Let's get one thing straight: you can't really "preview" a game billed as the largest massively multiplayer title ever to hit the PC. It's like trying to do a preview of your friend's life without knowing the decisions he or she is even going to make. Yet with Eve Online: The Second Genesis, scheduled to release for PC in March, that's the exact conundrum all gaming journalists face.
Eve Online takes place in a persistent online world in which gamers travel, work, trade and communicate across 5,000 solar systems. With such an expansive galaxy and thousands of gamers (the servers can handle more than 100,000 simultaneous players), it should come as no surprise that experiences in the game will vary from player to player. Add to that the ability to choose from one of 60 spacecraft, determine your player's appearance all the way down to tattoos, and choose from a number of professions, and you can see how virtually no experience will be the same.

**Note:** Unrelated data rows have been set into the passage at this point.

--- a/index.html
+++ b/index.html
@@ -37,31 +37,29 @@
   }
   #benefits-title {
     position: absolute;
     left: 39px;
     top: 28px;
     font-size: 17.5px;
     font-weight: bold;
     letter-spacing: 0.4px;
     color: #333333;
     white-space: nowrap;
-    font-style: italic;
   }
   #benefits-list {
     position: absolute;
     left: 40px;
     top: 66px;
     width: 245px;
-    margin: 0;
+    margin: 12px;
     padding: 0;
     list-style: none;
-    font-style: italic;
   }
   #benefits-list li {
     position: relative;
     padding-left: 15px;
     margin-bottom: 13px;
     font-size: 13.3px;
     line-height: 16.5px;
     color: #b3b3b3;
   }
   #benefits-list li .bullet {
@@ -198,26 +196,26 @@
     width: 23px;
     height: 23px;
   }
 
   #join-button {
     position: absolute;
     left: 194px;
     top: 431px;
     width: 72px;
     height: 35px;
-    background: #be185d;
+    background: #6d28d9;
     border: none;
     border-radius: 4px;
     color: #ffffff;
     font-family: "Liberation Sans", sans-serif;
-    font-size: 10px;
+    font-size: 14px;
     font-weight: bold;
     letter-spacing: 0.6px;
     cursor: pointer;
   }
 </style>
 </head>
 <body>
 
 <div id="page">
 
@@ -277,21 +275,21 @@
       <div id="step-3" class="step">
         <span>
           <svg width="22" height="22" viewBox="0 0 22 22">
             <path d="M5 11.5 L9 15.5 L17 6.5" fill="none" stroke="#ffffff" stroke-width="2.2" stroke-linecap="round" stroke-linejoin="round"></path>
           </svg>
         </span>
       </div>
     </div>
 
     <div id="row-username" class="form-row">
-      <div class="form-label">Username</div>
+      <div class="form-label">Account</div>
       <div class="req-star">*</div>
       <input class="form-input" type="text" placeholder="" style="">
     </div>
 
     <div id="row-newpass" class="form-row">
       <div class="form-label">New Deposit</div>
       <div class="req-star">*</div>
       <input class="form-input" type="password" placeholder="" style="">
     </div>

In fact, just about the only element that will remain the same from game to game is Eve Online's backstory.
Humans lived in complete harmony for thousands of years in a planetary system called "New Eden," which explorers discovered after traveling through a wormhole. Using this wormhole, humans expanded and colonized new worlds at an astonishing rate. Yet upon the catastrophic collapse of the "Eve Gate" wormhole, humans struggled to survive on their own. Five colonies gradually emerged to together control the world of Eve, yet the peace those colonies have enjoyed for 100 years is now in a precarious situation, one in which the wrong move might set the colonies in an intragalactic battle for supremacy.

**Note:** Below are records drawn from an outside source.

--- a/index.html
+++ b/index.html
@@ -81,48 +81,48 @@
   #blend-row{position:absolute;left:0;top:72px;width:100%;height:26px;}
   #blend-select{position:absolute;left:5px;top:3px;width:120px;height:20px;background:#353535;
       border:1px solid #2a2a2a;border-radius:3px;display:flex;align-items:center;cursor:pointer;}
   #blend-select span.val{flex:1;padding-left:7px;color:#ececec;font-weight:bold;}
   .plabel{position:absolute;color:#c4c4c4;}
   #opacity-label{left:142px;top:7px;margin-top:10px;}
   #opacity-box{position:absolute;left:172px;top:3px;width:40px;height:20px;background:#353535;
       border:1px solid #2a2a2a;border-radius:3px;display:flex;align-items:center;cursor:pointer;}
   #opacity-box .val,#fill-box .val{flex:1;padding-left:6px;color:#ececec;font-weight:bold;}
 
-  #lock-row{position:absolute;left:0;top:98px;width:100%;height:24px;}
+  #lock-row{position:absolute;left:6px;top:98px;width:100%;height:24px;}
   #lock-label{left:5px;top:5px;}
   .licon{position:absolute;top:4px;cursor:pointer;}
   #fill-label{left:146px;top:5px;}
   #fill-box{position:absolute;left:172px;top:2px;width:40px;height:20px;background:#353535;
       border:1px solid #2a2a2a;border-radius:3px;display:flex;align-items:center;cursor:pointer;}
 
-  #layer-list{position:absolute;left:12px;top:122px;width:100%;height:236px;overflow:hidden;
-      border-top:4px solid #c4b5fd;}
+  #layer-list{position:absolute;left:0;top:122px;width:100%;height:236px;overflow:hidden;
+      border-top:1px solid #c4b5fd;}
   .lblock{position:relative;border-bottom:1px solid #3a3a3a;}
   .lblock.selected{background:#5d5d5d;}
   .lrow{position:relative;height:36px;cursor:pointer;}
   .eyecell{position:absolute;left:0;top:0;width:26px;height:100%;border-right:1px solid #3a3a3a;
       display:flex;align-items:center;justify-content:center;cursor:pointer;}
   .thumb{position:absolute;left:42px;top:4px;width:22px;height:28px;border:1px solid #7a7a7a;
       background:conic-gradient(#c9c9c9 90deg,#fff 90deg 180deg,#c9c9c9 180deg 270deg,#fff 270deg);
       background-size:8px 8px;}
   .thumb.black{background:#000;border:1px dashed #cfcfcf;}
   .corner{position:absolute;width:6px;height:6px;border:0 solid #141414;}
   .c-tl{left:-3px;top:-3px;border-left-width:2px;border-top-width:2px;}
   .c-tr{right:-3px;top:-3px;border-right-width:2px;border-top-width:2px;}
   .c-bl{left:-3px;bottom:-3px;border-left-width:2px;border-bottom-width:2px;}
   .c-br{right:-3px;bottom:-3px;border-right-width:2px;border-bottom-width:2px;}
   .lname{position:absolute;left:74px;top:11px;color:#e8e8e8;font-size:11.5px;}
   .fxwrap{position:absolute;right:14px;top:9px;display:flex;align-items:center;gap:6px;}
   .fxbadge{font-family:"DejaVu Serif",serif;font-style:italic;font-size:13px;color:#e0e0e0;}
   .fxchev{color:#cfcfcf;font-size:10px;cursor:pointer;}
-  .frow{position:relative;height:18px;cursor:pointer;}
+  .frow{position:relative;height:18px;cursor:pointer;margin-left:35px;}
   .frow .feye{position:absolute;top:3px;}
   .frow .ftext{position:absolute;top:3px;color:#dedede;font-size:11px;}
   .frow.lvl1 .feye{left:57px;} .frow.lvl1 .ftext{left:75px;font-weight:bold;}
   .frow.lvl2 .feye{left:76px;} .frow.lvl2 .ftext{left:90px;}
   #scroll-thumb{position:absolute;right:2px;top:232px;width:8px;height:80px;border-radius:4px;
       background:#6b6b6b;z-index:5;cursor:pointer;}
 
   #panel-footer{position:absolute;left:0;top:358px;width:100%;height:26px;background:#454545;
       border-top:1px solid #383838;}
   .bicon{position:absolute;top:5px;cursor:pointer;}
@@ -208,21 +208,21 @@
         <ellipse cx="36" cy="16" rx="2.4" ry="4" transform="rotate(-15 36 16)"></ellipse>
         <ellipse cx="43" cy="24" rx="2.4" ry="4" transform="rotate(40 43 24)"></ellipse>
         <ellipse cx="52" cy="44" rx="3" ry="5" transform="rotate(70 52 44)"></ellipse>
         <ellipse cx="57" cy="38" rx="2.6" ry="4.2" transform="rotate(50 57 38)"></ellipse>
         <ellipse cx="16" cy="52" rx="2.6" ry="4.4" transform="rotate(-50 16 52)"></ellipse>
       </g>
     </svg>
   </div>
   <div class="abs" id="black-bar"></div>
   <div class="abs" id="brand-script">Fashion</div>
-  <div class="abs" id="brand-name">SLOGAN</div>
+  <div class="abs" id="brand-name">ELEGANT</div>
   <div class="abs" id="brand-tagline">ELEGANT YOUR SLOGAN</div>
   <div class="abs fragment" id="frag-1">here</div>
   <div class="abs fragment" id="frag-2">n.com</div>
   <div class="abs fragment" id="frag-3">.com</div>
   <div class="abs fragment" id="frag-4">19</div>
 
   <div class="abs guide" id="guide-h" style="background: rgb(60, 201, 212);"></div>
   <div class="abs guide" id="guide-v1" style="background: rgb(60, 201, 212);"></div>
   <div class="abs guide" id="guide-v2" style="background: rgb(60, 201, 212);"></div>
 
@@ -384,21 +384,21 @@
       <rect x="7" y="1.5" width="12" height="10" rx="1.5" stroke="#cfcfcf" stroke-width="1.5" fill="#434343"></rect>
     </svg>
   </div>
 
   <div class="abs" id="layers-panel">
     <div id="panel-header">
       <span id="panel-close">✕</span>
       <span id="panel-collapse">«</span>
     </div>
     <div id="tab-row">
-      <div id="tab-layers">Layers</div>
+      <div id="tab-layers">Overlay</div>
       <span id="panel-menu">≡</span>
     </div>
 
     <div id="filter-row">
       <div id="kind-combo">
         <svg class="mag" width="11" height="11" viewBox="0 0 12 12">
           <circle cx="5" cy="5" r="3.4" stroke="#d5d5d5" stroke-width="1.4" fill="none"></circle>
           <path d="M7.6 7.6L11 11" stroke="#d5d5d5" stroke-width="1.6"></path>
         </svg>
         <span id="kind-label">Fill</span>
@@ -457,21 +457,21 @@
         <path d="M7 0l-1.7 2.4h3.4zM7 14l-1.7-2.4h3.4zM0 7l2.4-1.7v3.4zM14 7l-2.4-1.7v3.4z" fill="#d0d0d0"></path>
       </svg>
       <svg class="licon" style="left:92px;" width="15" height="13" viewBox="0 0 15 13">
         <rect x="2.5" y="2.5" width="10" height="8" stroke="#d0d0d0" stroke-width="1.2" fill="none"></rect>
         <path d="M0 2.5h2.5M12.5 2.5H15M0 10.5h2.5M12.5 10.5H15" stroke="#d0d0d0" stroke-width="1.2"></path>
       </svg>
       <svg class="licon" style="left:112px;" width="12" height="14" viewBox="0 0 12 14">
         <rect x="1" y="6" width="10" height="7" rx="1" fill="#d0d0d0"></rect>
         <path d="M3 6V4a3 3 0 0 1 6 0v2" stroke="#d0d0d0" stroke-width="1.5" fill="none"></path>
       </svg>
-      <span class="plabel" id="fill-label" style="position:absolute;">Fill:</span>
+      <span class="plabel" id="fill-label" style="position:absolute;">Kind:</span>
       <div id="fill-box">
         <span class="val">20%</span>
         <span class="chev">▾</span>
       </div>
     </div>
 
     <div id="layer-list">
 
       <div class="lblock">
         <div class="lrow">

Players choose to enter this story as a member of one of the five controlling cultures: Amarr (the largest state), Caldari (capitalistic but ruled by a few corporations), Minmatar (independent and determined), Gallente (protectors of the free world) or Jove (mysterious but technologically advanced). Players are also given the opportunity to "evolve" into the advanced Jovians as the game progresses.
After determining their race, players choose a profession, from bounty hunter to militiaman, in order to earn money. Work in Eve Online is either undertaken by accepting tasks from non-player characters or by working for a corporation formed by gamers who have pooled their resources to dominate the universe. Depending on your economical savvy, you can also earn cash by dabbling in the stock market to buy stock in the game's corporations. Amazingly, this exchange goes up and down as trades occur, just like the offline Wall Street. Imagine it as a tricked-out Sims Online, only the houses are spacecraft, the neighborhoods are entire solar systems, and your days are spent jockeying for galactic domination rather than a date in the Jacuzzi.
As you'd expect in a persistent-universe title available worldwide, Eve Online will continue to evolve even after players log off as battles are won and lost and businesses succeed and fail around the clock. It's not like you'll be out of the loop while offline, though. Gamers can use email, instant messenger and message boards to update offline companions on new developments the minute they log back into the game.
Eve Online has gameplay depth to spare, and from a graphical standpoint, it's no slouch either. Using DirectX 9, the game will take place in a fully three-dimensional galaxy and give even the latest video cards a solid run. The game will also support the Matrox Parhelia card and allow panoramic gameplay across three monitors, making sure gamers don't miss out on any of the intragalactic action.